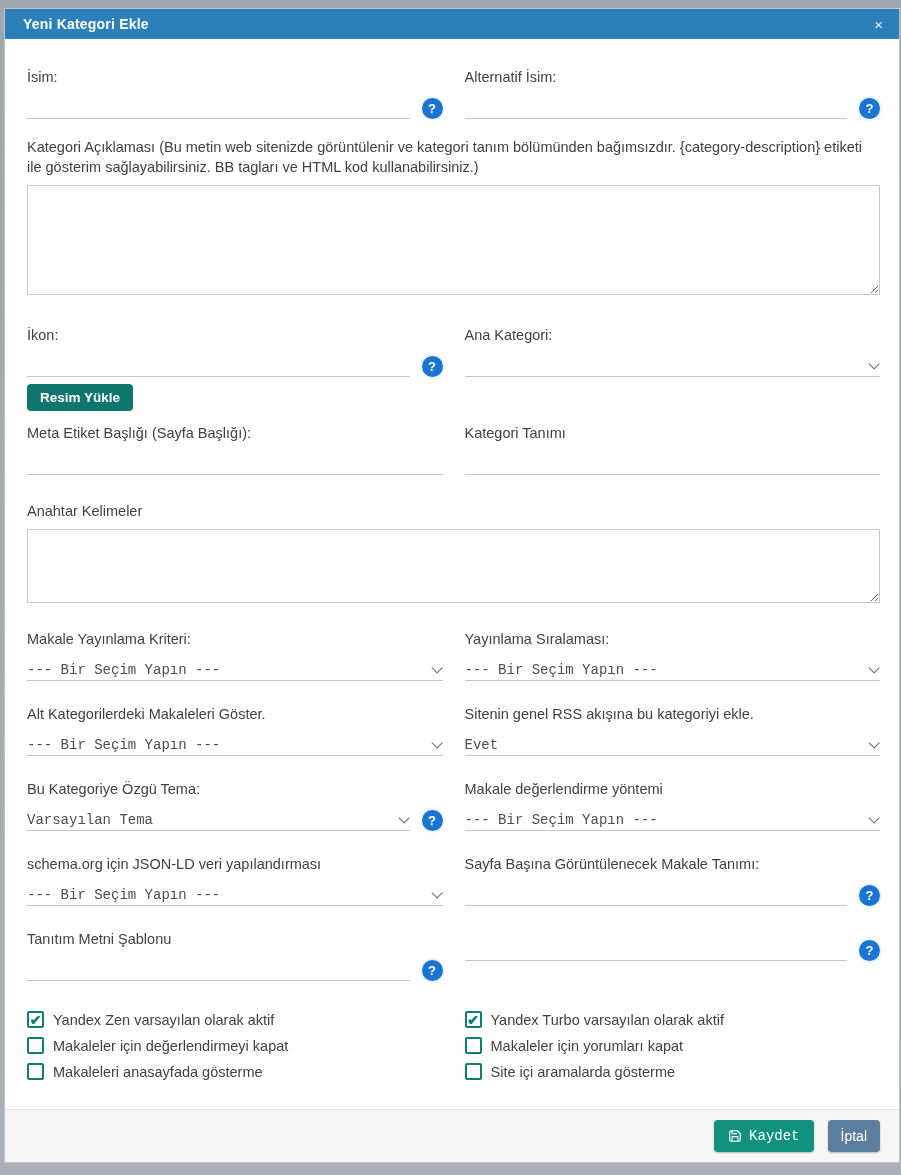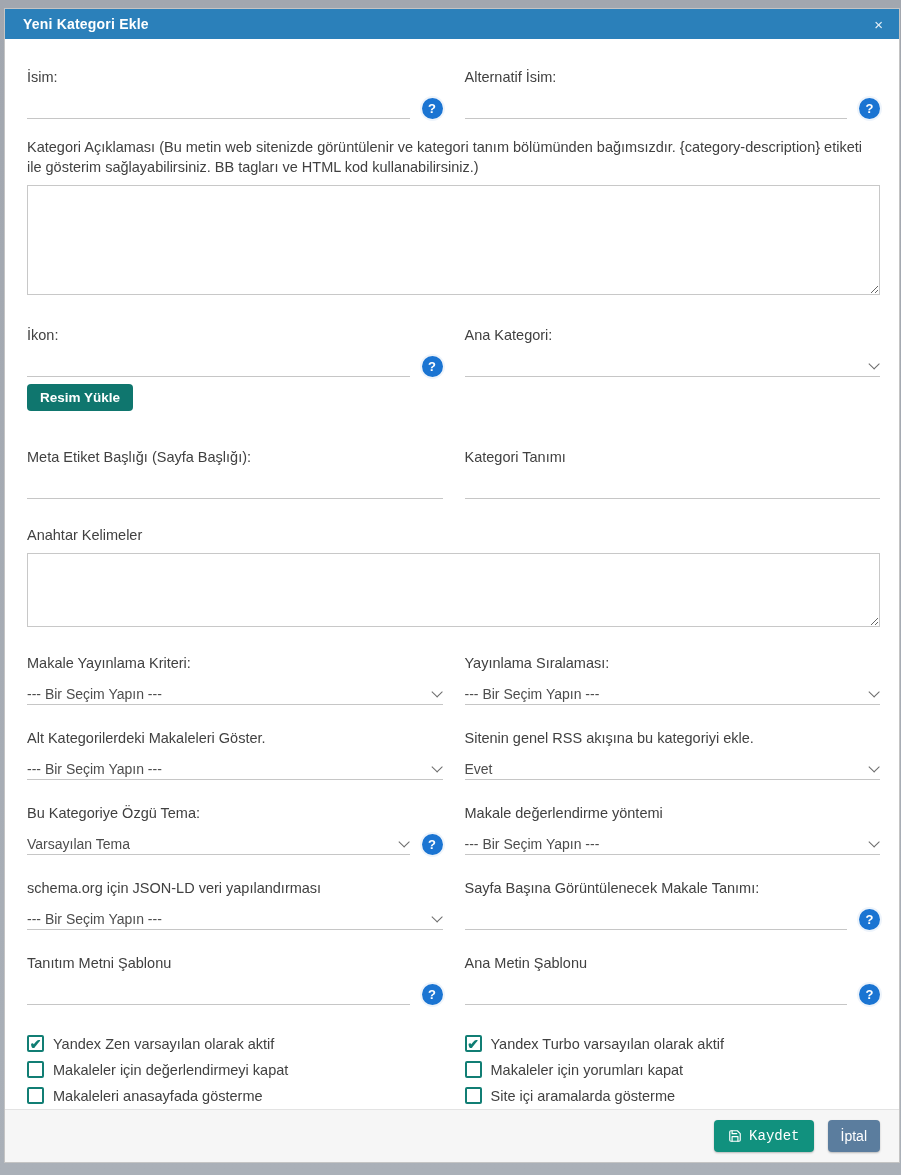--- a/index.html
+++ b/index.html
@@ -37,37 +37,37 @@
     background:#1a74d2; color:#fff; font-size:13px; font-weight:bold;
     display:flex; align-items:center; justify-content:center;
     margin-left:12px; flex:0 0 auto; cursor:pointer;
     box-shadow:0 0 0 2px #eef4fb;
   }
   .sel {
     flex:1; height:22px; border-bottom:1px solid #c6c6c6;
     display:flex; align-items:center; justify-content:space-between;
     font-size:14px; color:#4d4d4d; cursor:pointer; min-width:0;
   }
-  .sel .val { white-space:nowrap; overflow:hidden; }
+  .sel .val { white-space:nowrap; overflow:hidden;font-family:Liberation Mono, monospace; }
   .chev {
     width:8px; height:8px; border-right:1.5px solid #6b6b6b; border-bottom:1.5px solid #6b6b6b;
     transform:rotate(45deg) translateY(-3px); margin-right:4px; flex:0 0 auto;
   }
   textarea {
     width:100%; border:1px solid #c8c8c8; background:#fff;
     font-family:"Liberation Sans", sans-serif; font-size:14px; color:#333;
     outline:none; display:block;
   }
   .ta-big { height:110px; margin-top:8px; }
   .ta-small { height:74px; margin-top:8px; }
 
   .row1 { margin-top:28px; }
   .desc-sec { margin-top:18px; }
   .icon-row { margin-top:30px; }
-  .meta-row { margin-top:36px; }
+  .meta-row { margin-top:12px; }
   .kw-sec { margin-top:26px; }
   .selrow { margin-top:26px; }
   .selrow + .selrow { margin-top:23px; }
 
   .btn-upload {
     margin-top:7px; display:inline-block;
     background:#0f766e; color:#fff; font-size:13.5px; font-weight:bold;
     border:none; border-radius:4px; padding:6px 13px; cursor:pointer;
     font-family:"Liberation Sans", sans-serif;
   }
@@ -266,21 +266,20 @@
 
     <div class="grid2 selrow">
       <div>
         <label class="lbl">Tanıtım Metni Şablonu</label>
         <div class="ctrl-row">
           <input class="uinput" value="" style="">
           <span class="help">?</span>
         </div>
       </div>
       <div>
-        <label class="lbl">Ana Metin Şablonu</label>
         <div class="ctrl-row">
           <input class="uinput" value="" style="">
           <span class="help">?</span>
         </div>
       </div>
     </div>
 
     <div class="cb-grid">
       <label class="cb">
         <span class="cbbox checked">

------

__Task directions__. For each line above, output its wording exactly and leave out any picture.

__Task solution__.
--- a/index.html
+++ b/index.html
@@ -37,37 +37,37 @@
     background:#1a74d2; color:#fff; font-size:13px; font-weight:bold;
     display:flex; align-items:center; justify-content:center;
     margin-left:12px; flex:0 0 auto; cursor:pointer;
     box-shadow:0 0 0 2px #eef4fb;
   }
   .sel {
     flex:1; height:22px; border-bottom:1px solid #c6c6c6;
     display:flex; align-items:center; justify-content:space-between;
     font-size:14px; color:#4d4d4d; cursor:pointer; min-width:0;
   }
-  .sel .val { white-space:nowrap; overflow:hidden; }
+  .sel .val { white-space:nowrap; overflow:hidden;font-family:Liberation Mono, monospace; }
   .chev {
     width:8px; height:8px; border-right:1.5px solid #6b6b6b; border-bottom:1.5px solid #6b6b6b;
     transform:rotate(45deg) translateY(-3px); margin-right:4px; flex:0 0 auto;
   }
   textarea {
     width:100%; border:1px solid #c8c8c8; background:#fff;
     font-family:"Liberation Sans", sans-serif; font-size:14px; color:#333;
     outline:none; display:block;
   }
   .ta-big { height:110px; margin-top:8px; }
   .ta-small { height:74px; margin-top:8px; }
 
   .row1 { margin-top:28px; }
   .desc-sec { margin-top:18px; }
   .icon-row { margin-top:30px; }
-  .meta-row { margin-top:36px; }
+  .meta-row { margin-top:12px; }
   .kw-sec { margin-top:26px; }
   .selrow { margin-top:26px; }
   .selrow + .selrow { margin-top:23px; }
 
   .btn-upload {
     margin-top:7px; display:inline-block;
     background:#0f766e; color:#fff; font-size:13.5px; font-weight:bold;
     border:none; border-radius:4px; padding:6px 13px; cursor:pointer;
     font-family:"Liberation Sans", sans-serif;
   }
@@ -266,21 +266,20 @@
 
     <div class="grid2 selrow">
       <div>
         <label class="lbl">Tanıtım Metni Şablonu</label>
         <div class="ctrl-row">
           <input class="uinput" value="" style="">
           <span class="help">?</span>
         </div>
       </div>
       <div>
-        <label class="lbl">Ana Metin Şablonu</label>
         <div class="ctrl-row">
           <input class="uinput" value="" style="">
           <span class="help">?</span>
         </div>
       </div>
     </div>
 
     <div class="cb-grid">
       <label class="cb">
         <span class="cbbox checked">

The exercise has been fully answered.